Large-scale sculptures by Ghanaian artist Paa Joe on view at High Museum of Art



Artdaily_ATLANTA, GA.- This spring, the High Museum of Art presents “Paa Joe: Gates of No Return” (Feb. 29–May 31, 2020), an exhibition organized by the American Folk Art Museum featuring a series of seven large-scale, painted wood architectural sculptures representing Gold Coast fortresses, which served as way stations for millions of Africans sold into slavery and sent to the Americas and the Caribbean between the 16th and 19th centuries.


The sculptures were created by Ghanaian artist and master craftsman Joseph Tetteh Ashong (b. 1947), also known as Paa Joe, who is the most celebrated fantasy coffin maker of his generation. Recalling his figurative coffins—or abeduu adekai (“proverb boxes”)—these architectural models allude to the lives of the dead in their forms and motifs. Though not actual coffins, the sculptures in the exhibition refer to the fortress sites as embodying vessels of death.

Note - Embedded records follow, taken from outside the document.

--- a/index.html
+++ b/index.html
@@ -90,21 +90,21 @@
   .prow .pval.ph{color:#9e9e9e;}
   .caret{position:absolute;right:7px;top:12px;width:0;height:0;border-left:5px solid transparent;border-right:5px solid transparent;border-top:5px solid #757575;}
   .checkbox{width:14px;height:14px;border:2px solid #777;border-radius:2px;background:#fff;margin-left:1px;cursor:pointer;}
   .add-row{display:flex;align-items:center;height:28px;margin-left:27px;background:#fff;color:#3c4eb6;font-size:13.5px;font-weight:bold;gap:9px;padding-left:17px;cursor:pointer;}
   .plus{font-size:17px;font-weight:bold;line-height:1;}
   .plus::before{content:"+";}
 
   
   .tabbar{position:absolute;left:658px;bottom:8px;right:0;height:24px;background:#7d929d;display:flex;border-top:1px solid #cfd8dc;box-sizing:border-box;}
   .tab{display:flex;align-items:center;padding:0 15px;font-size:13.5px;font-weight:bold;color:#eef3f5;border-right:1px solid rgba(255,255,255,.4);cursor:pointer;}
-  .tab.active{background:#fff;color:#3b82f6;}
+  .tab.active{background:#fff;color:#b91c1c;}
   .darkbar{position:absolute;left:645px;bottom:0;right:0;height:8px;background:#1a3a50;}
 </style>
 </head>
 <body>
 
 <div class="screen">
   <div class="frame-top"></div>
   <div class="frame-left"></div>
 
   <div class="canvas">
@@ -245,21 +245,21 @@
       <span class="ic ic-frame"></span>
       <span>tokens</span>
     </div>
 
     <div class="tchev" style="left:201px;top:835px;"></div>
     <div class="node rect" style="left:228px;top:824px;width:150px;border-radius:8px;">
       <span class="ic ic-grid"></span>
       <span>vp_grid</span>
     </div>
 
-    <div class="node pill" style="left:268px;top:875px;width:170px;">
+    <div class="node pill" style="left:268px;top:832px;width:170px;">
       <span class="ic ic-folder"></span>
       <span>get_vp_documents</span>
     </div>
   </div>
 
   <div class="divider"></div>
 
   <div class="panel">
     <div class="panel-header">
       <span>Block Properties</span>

Once enslaved people were forced through these “Gates of No Return,” they started an irreversible and perilous journey during which many perished and those who survived suffered the spiritual death of permanent displacement and dehumanization.

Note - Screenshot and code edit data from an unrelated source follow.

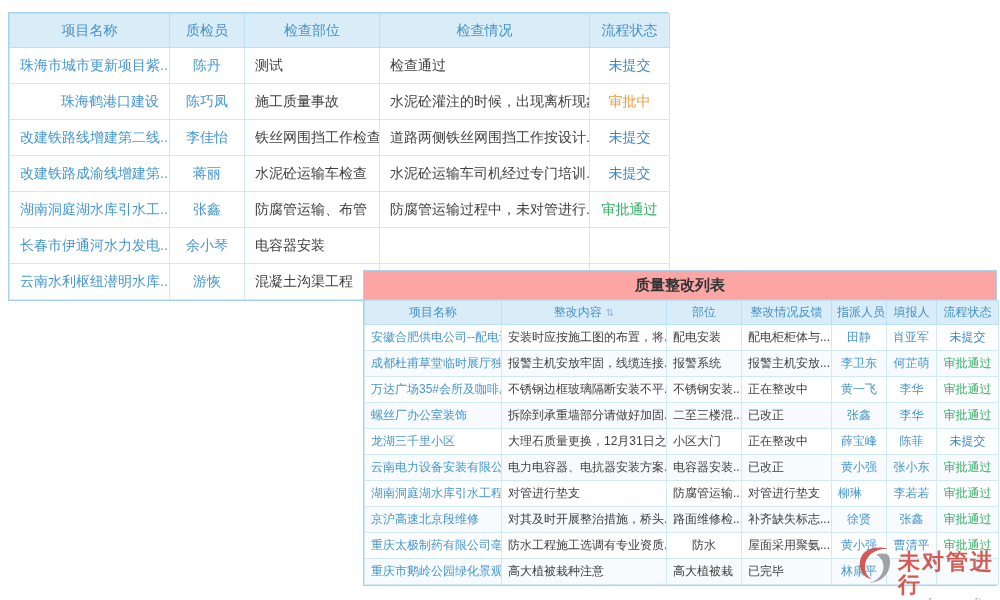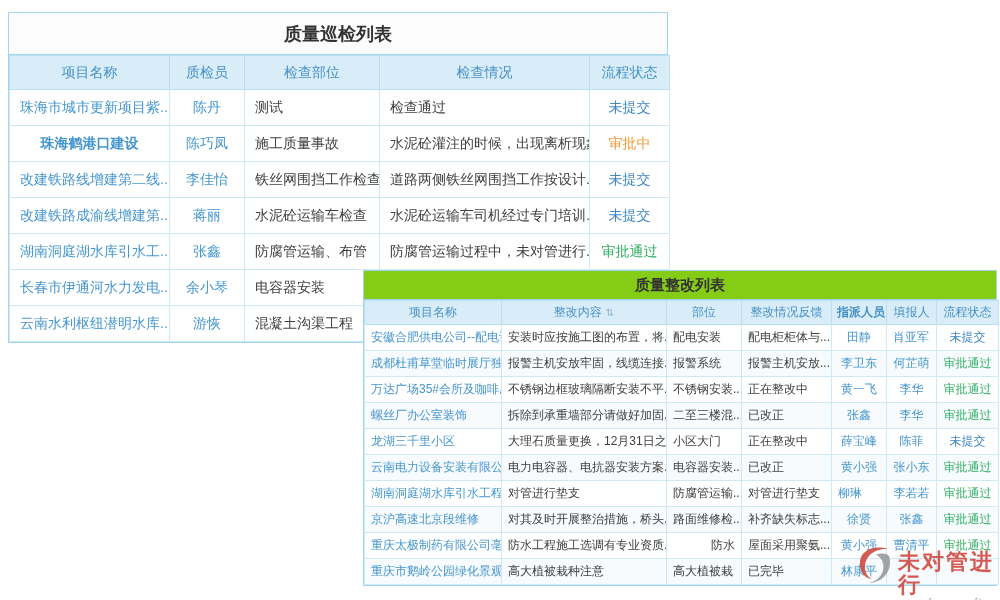--- a/index.html
+++ b/index.html
@@ -46,21 +46,21 @@
     background:#fff;
   }
   
   #inspection-panel{left:8px;top:12px;width:660px;z-index:1;}
   #inspection-panel .panel-title{height:42px;font-size:18px;background:#fcfcfc;}
   .tbl-1{font-size:14px;}
   .tbl-1 th{height:34px;padding:0 8px;}
   .tbl-1 td{height:36px;padding:0 10px;}
   
   #rectification-panel{left:363px;top:270px;width:634px;z-index:2;}
-  #rectification-panel .panel-title{height:29px;font-size:15px;background:#84cc16;}
+  #rectification-panel .panel-title{height:29px;font-size:15px;background:#fca5a5;}
   .tbl-2{font-size:12px;}
   .tbl-2 th{height:24px;padding:0 5px;}
   .tbl-2 td{height:26px;padding:0 6px;}
   .tbl-2 tbody tr:nth-child(even) td{background:#f7fbfd;}
   .t-link{color:var(--link);}
   .t-dark{color:var(--dark);}
   .st-blue{color:var(--st-blue);}
   .st-orange{color:var(--st-orange);}
   .st-green{color:var(--st-green);}
   td.st-blue,td.st-orange,td.st-green{font-weight:normal;}
@@ -72,21 +72,20 @@
   }
   .wm-logo{width:44px;height:46px;flex:0 0 auto;margin-right:2px;}
   .wm-text{display:flex;flex-direction:column;align-items:flex-start;padding-top:8px;}
   .wm-brand{font-size:22px;font-weight:bold;color:var(--brand-red);line-height:1.05;letter-spacing:2px;}
   .wm-url{font-size:11px;color:#9a9a9a;letter-spacing:1px;}
 </style>
 </head>
 <body>
 
 <div class="panel" id="inspection-panel">
-  <div class="panel-title">质量巡检列表</div>
   <table class="tbl tbl-1" id="inspection-table">
     <colgroup>
         <col style="width: 160px;">
         <col style="width: 75px;">
         <col style="width: 135px;">
         <col style="width: 210px;">
         <col style="width: 80px;">
       </colgroup>
     <thead>
         <tr>
@@ -99,21 +98,21 @@
       </thead>
     <tbody>
         <tr>
           <td class="t-link" style="text-align: left;">珠海市城市更新项目紫...</td>
           <td class="t-link" style="text-align: center;">陈丹</td>
           <td class="t-dark" style="text-align: left; border-radius: 14px;">测试</td>
           <td class="t-dark" style="text-align: left;">检查通过</td>
           <td class="st-blue" style="text-align: center;">未提交</td>
         </tr>
         <tr>
-          <td class="t-link" style="text-align: center; font-weight: bold;">珠海鹤港口建设</td>
+          <td class="t-link" style="text-align: right;">珠海鹤港口建设</td>
           <td class="t-link" style="text-align: center;">陈巧凤</td>
           <td class="t-dark" style="text-align: left;">施工质量事故</td>
           <td class="t-dark" style="text-align: left;">水泥砼灌注的时候，出现离析现象</td>
           <td class="st-orange" style="text-align: center;">审批中</td>
         </tr>
         <tr>
           <td class="t-link" style="text-align: left;">改建铁路线增建第二线...</td>
           <td class="t-link" style="text-align: center;">李佳怡</td>
           <td class="t-dark" style="text-align: left;">铁丝网围挡工作检查</td>
           <td class="t-dark" style="text-align: left;">道路两侧铁丝网围挡工作按设计...</td>
@@ -162,21 +161,21 @@
         <col style="width: 55px;">
         <col style="width: 50px;">
         <col style="width: 62px;">
       </colgroup>
     <thead>
         <tr>
           <th style="text-align: center;">项目名称</th>
           <th style="text-align: center;">整改内容<span class="sort">⇅</span></th>
           <th style="text-align: center;">部位</th>
           <th style="text-align: center;">整改情况反馈</th>
-          <th style="text-align: center; font-weight: bold;">指派人员</th>
+          <th style="text-align: center;">指派人员</th>
           <th style="text-align: center;">填报人</th>
           <th style="text-align: center;">流程状态</th>
         </tr>
       </thead>
     <tbody>
         <tr>
           <td class="t-link" style="text-align: left;">安徽合肥供电公司--配电设备...</td>
           <td class="t-dark" style="text-align: left;">安装时应按施工图的布置，将...</td>
           <td class="t-dark" style="text-align: left;">配电安装</td>
           <td class="t-dark" style="text-align: left;">配电柜柜体与...</td>
@@ -243,21 +242,21 @@
           <td class="t-dark" style="text-align: left;">对其及时开展整治措施，桥头...</td>
           <td class="t-dark" style="text-align: left;">路面维修检...</td>
           <td class="t-dark" style="text-align: left;">补齐缺失标志...</td>
           <td class="t-link" style="text-align: center;">徐贤</td>
           <td class="t-link" style="text-align: center;">张鑫</td>
           <td class="st-green" style="text-align: center;">审批通过</td>
         </tr>
         <tr>
           <td class="t-link" style="text-align: left;">重庆太极制药有限公司亳州中...</td>
           <td class="t-dark" style="text-align: left;">防水工程施工选调有专业资质...</td>
-          <td class="t-dark" style="text-align: right;">防水</td>
+          <td class="t-dark" style="text-align: center;">防水</td>
           <td class="t-dark" style="text-align: left;">屋面采用聚氨...</td>
           <td class="t-link" style="text-align: center;">黄小强</td>
           <td class="t-link" style="text-align: center;">曹清平</td>
           <td class="st-green" style="text-align: center;">审批通过</td>
         </tr>
         <tr>
           <td class="t-link" style="text-align: left;">重庆市鹅岭公园绿化景观提升...</td>
           <td class="t-dark" style="text-align: left;">高大植被栽种注意</td>
           <td class="t-dark" style="text-align: left;">高大植被栽</td>
           <td class="t-dark" style="text-align: left; margin-left: 17px;">已完毕</td>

The seven imposing sculptures selected for the exhibition are among a group of 13 models that were commissioned from Paa Joe in 2004 and 2005 by the late artist, collector and art dealer Claude Simard. The generous scale and high contrast of these sculptures evoke the style of Paa Joe’s fantasy coffins. The artist created this body of work after several visits to each of the Gold Coast sites, which include the Christiansborg Castle in Accra and Fort Gross-Friedrichsburg in Princes Town.


In addition to the seven sculptures on view, the exhibition features archival documents and recordings that provide context for the artist’s creative process and give points of entry into the history of these charged historical sites, including photographs and short films by award-winning filmmaker Benjamin Wigley and art historian Nana Oforiatta-Ayim, curator of Ghana’s 58th pavilion for the 2019 Venice Biennale.


As the first venue for this critically acclaimed exhibition in the American South, the High is presenting programs and information that connect Paa Joe’s haunting sculptures with the region’s history of slavery. 


“In a sculptural language informed by his many years of making fantasy coffins, Paa Joe has made it possible for our audiences to encounter places whose histories may not be as well-known as they should be,” said Katherine Jentleson, the High’s Merrie and Dan Boone curator of folk and self-taught art. “Standing before his replicas is an experience that will be an emotional one for our audiences, especially as we strive to connect these places with the historic sites related to the transatlantic slave trade that surround us in the southeastern United States.”


“Paa Joe: Gates of No Return” is presented on the second level of the High’s Anne Cox Chambers Wing.


Paa Joe was 15 years old when he began a 12-year apprenticeship in 1962 with his mother’s cousin Kane Kwei (1922–1992), who is known to be the first to popularize the use of figurative coffins for burial. Still active, Paa Joe is based in the greater Accra region and has been building coffins since the 1970s, gaining recognition as being the most celebrated living artist of Ghana in the genre. In 2018, the Detroit Institute of Arts honored him with the 2018 African Arts Recognition Award, which underlines his contributions to contemporary culture. Paa Joe has received international recognition in exhibitions since the 1980s, including the 1989 seminal “Magicians of the Earth” at the Centre Pompidou, Paris, and other presentations at the British Museum, the Victoria and Albert Museum in London and the Brooklyn Museum, among others. In 2016, he was the subject of a documentary film, “Paa Joe & The Lion” (Benjamin Wigley, ARTDOCS Ltd). Some of his coffins from American collections were featured in the 2018 exhibition “Shapes of the Ancestors: Bodies, Animals, Art, and Ghanaian Fantasy Coffins” at the Mathers Museum of World Cultures, Indiana University, Bloomington.